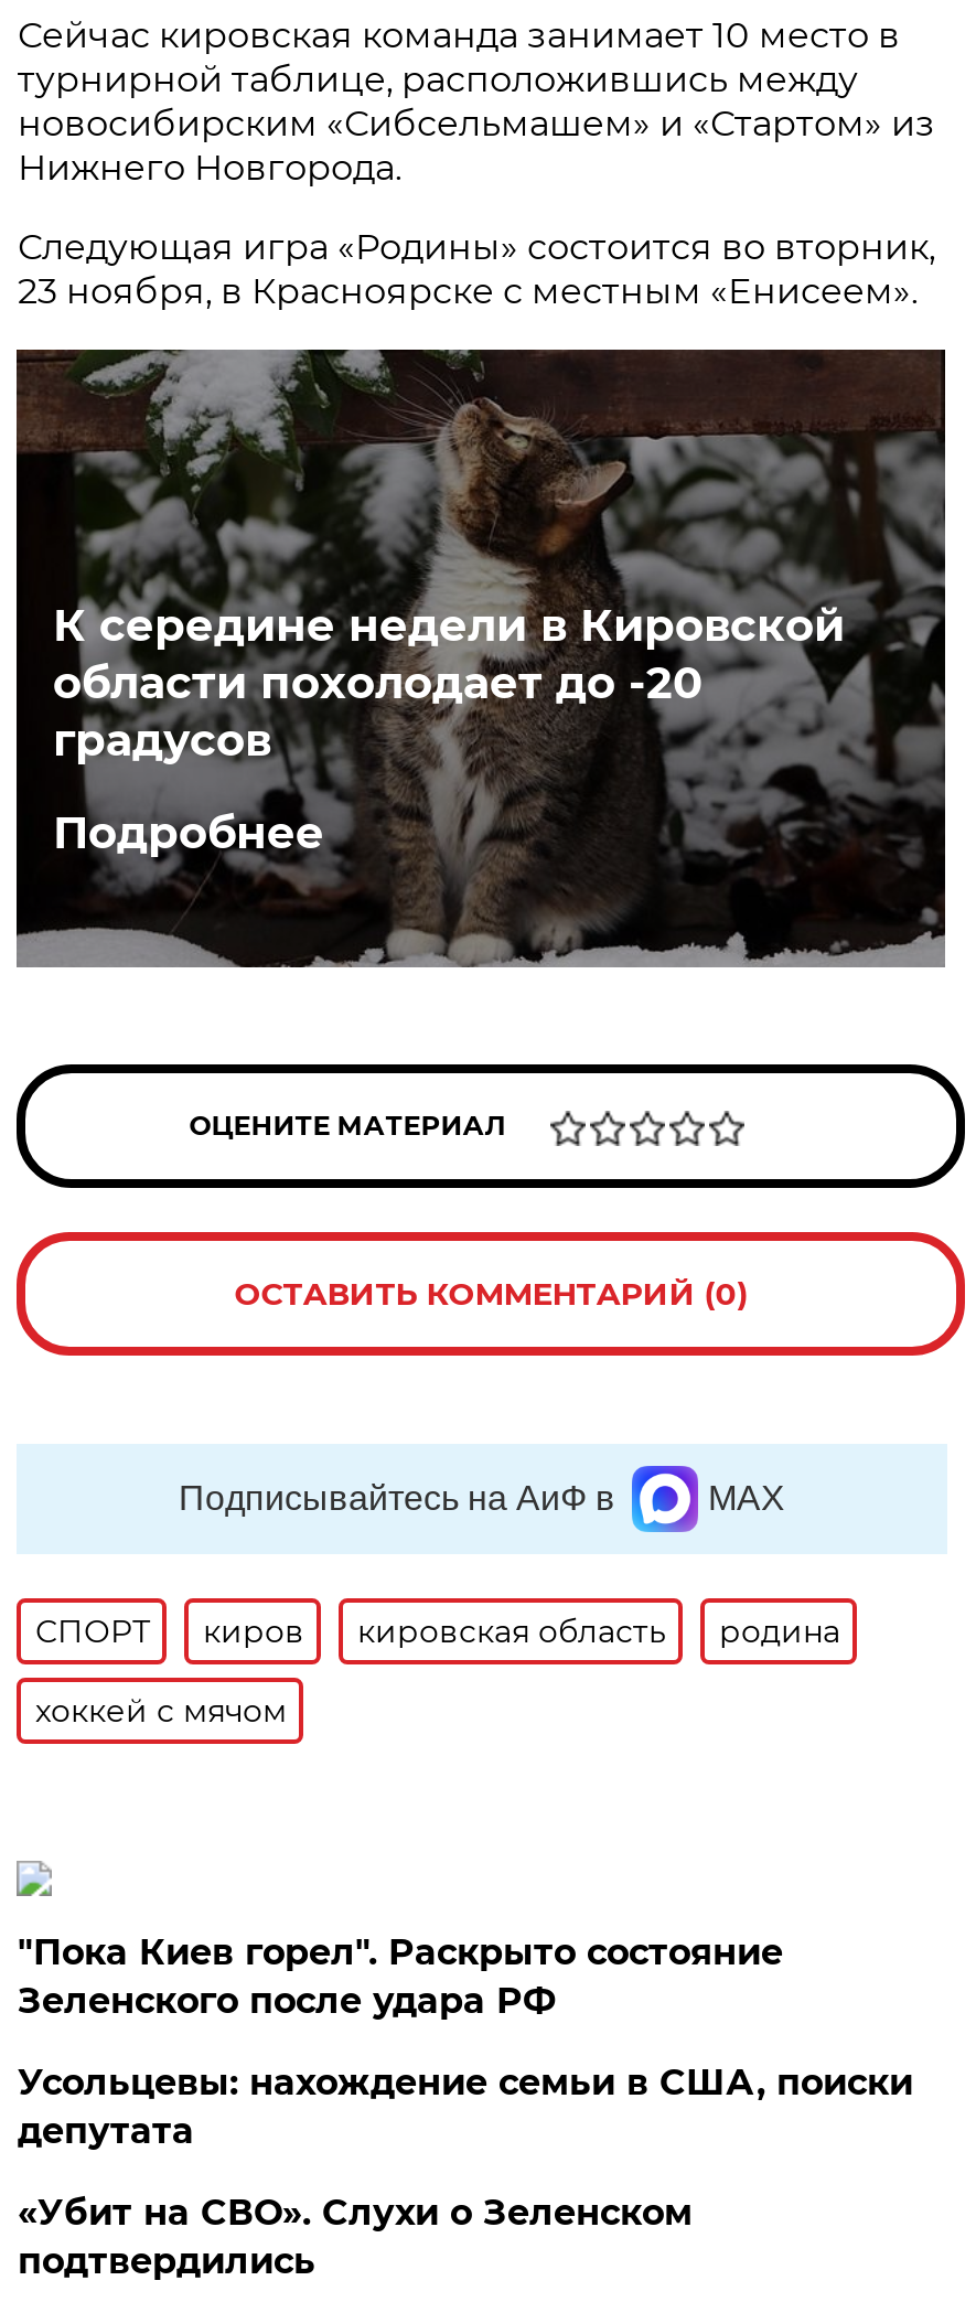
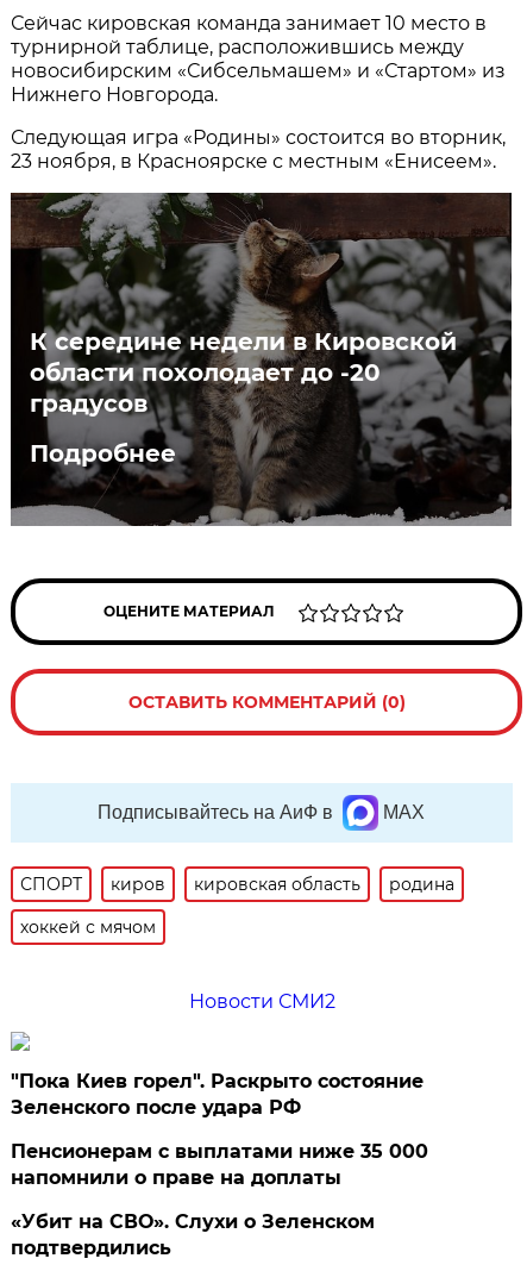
none -> [189,990,335,1013] Новости СМИ2
[17,2062,913,2152] Усольцевы: нахождение семьи в США, поиски | депутата -> [11,1140,429,1189] Пенсионерам с выплатами ниже 35 000 | напомнили о праве на доплаты

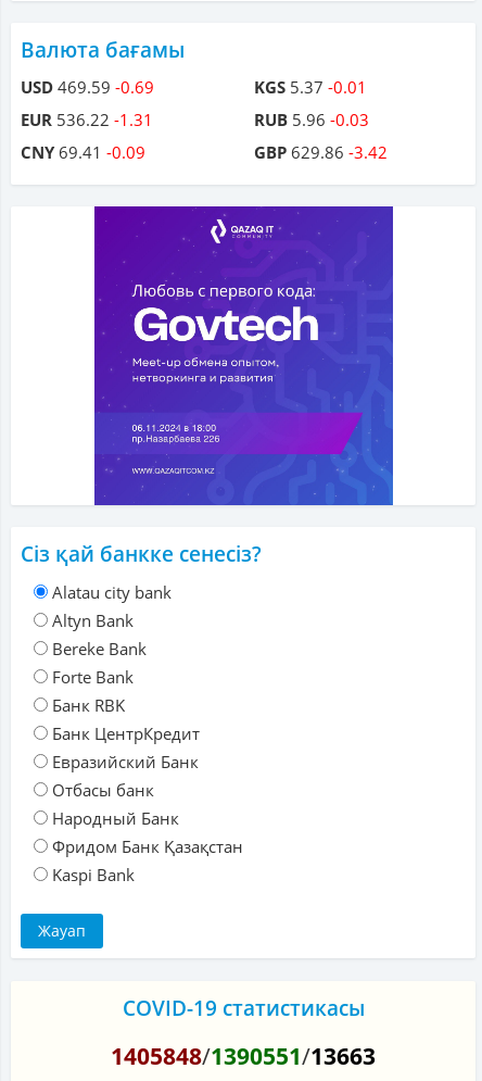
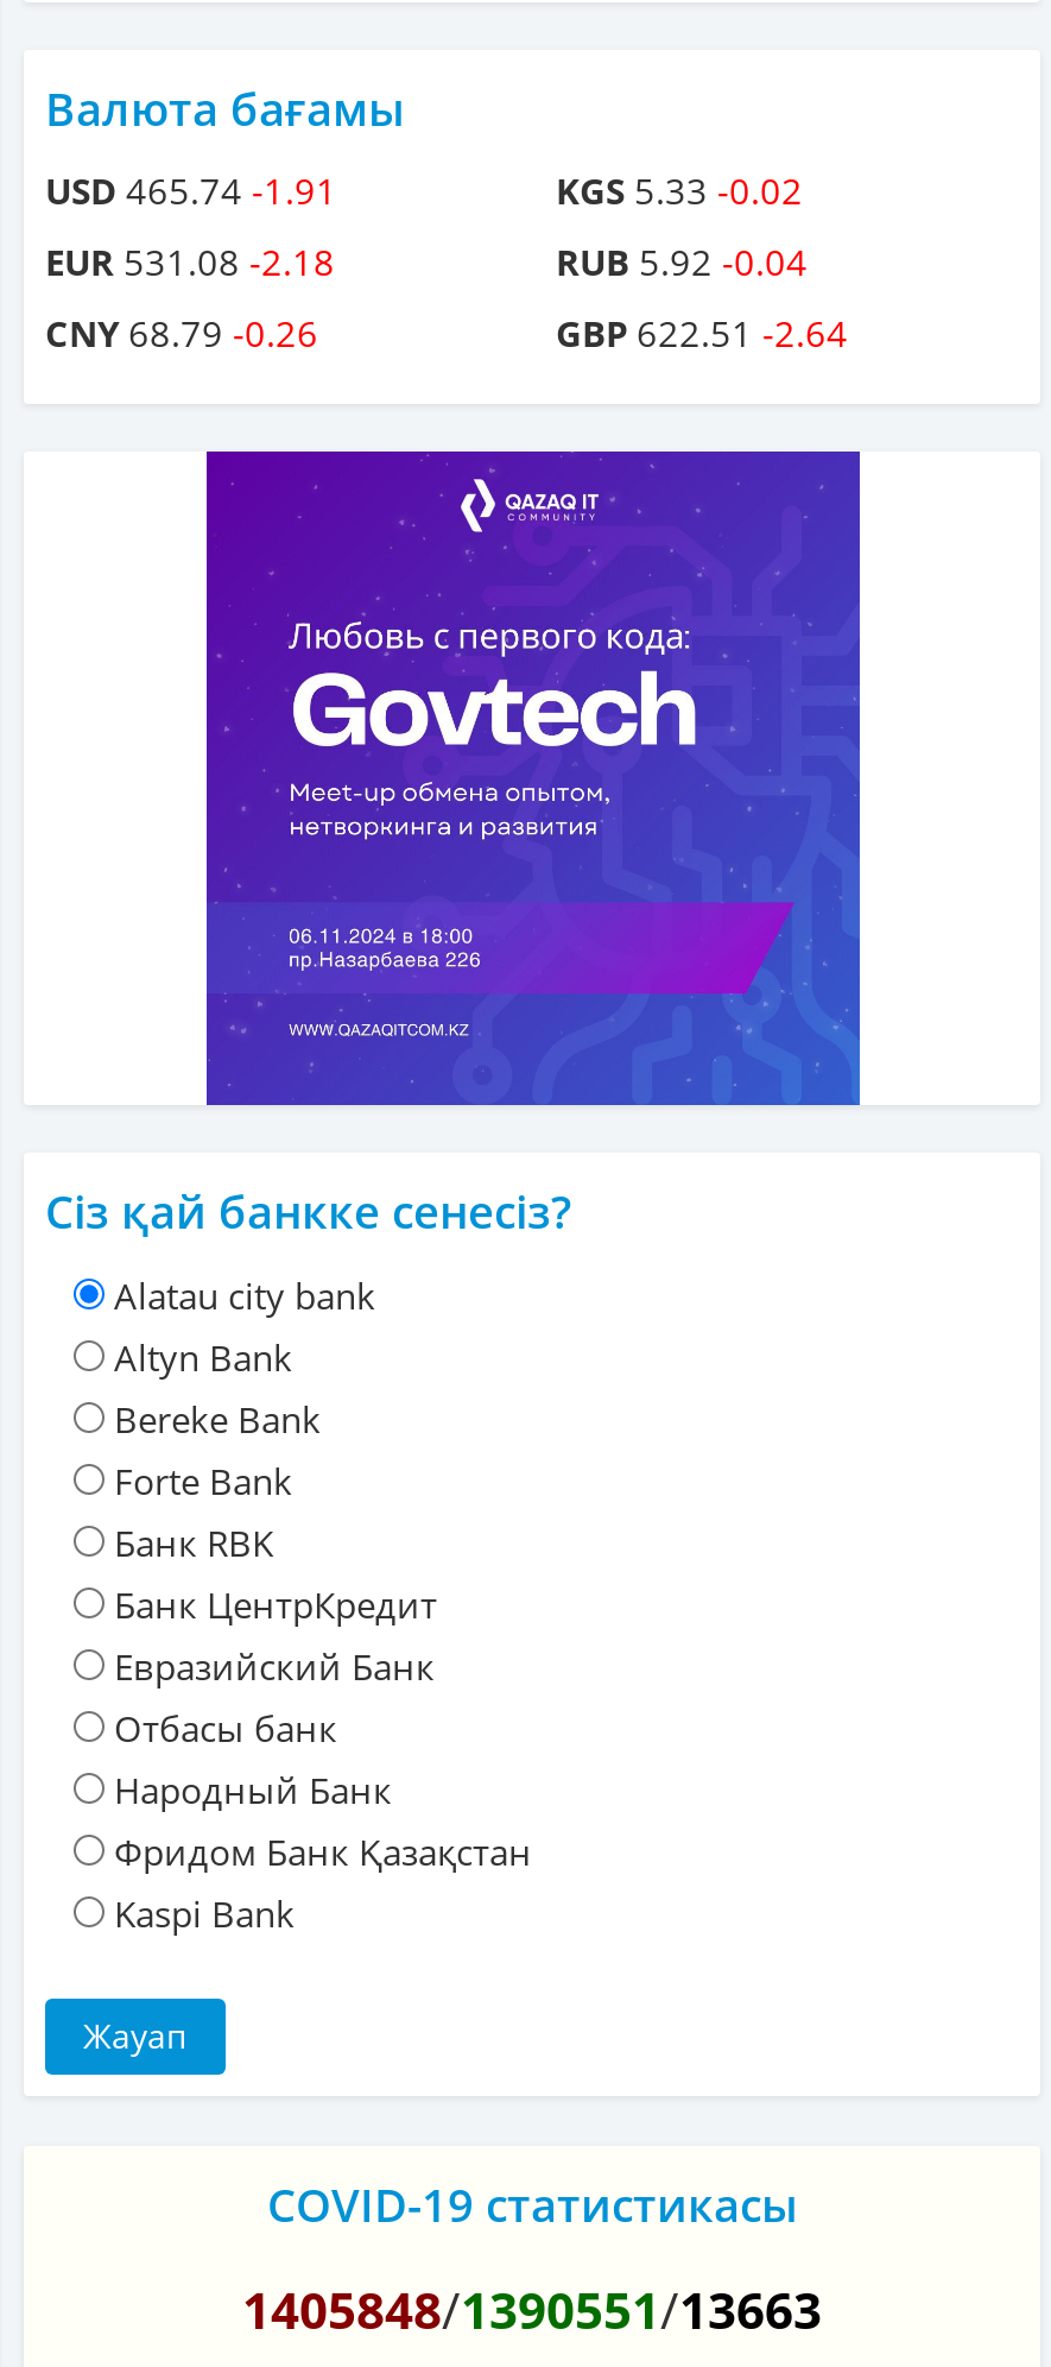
[21,76,154,98] USD 469.59 -0.69 -> [45,167,337,214] USD 465.74 -1.91
[254,76,367,98] KGS 5.37 -0.01 -> [556,167,803,214] KGS 5.33 -0.02
[21,109,153,130] EUR 536.22 -1.31 -> [45,238,335,285] EUR 531.08 -2.18
[254,109,369,130] RUB 5.96 -0.03 -> [556,238,808,285] RUB 5.92 -0.04
[21,141,145,163] CNY 69.41 -0.09 -> [45,309,318,357] CNY 68.79 -0.26
[254,141,388,163] GBP 629.86 -3.42 -> [556,309,848,357] GBP 622.51 -2.64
-=-=-=-=-
> [TASK REQUIREMENTS] What are the lines from the one with "[21,141,145,163] CNY 69.41" through the last line of the records above? Quote them exactly and add nothing.

> [EXERCISE RESULT]
[21,141,145,163] CNY 69.41 -0.09 -> [45,309,318,357] CNY 68.79 -0.26
[254,141,388,163] GBP 629.86 -3.42 -> [556,309,848,357] GBP 622.51 -2.64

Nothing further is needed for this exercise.